Summary. The manuscript proposes Syn2Seq-Forcing, a reformulation of exo-to-ego video generation as a sequential interpolation task. By interpolating between synchronized third-person (exo) and first-person (ego) videos to create a single continuous signal, the approach enables diffusion sequence models (e.g., DFoT) to model coherent transitions. The central claim is that video interpolation alone—without pose interpolation—already yields significant empirical gains, indicating that synchronization-induced spatio-temporal discontinuities are the dominant obstacle. The method is presented as a general framework that also unifies exo-to-ego and ego-to-exo generation.

Significance. If the empirical results and artifact analysis hold, the work offers a principled reframing of cross-view synthesis as sequence modeling rather than direct conditional generation.
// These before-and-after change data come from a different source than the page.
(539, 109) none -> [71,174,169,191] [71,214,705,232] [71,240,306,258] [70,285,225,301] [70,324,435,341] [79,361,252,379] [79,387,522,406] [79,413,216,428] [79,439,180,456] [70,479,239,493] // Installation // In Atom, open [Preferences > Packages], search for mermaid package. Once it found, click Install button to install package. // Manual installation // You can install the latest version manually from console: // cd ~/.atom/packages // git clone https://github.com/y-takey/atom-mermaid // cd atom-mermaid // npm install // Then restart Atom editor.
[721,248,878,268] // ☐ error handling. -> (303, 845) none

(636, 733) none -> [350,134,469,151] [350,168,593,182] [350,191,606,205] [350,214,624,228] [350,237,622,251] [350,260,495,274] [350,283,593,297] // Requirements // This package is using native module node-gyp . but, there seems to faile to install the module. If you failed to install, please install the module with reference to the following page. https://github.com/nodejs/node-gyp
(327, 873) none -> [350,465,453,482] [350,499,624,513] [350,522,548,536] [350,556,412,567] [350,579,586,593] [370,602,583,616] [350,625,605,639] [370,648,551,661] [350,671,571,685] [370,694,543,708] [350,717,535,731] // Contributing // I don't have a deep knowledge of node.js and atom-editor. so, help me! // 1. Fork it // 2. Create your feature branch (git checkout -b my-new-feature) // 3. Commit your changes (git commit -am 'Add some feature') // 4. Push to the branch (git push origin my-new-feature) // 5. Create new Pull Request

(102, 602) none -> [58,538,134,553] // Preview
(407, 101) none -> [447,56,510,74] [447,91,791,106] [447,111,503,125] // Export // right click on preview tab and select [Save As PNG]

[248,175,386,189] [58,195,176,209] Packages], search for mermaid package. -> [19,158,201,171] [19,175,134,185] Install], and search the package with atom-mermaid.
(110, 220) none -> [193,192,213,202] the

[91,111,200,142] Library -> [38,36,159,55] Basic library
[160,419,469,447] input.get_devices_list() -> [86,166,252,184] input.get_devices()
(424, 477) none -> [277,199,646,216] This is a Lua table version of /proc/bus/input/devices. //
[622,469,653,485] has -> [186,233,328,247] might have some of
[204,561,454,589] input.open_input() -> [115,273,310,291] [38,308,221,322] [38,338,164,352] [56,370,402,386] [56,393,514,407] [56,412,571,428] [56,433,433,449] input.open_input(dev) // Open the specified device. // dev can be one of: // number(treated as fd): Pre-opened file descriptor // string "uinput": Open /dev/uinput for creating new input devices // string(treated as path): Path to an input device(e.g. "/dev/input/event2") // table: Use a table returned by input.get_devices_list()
This could simplify training with existing diffusion models and provide a flexible template for other discontinuous paired-video tasks.

major comments (2)

[Abstract] Abstract: The assertion that 'interpolating only the videos, without performing pose interpolation already produces significant improvements' is load-bearing for the central claim, yet the abstract (and by extension the manuscript's experimental section) must supply concrete metrics, baselines, dataset details, and ablations to demonstrate that gains arise from continuity rather than other modeling choices.
[Method] Method section (interpolation procedure): The description of how exo and ego frames are interpolated (pixel space, latent space, or flow-based) is essential; without it, the claim that the resulting sequence forms a learnable continuous signal cannot be evaluated against the risk of new geometric artifacts such as inconsistent object scales, parallax violations, or lighting mismatches between viewpoints.

minor comments (1)

[Introduction] The acronym Syn2Seq-Forcing and its precise relation to Diffusion Forcing Transformers should be defined on first use in the introduction for clarity.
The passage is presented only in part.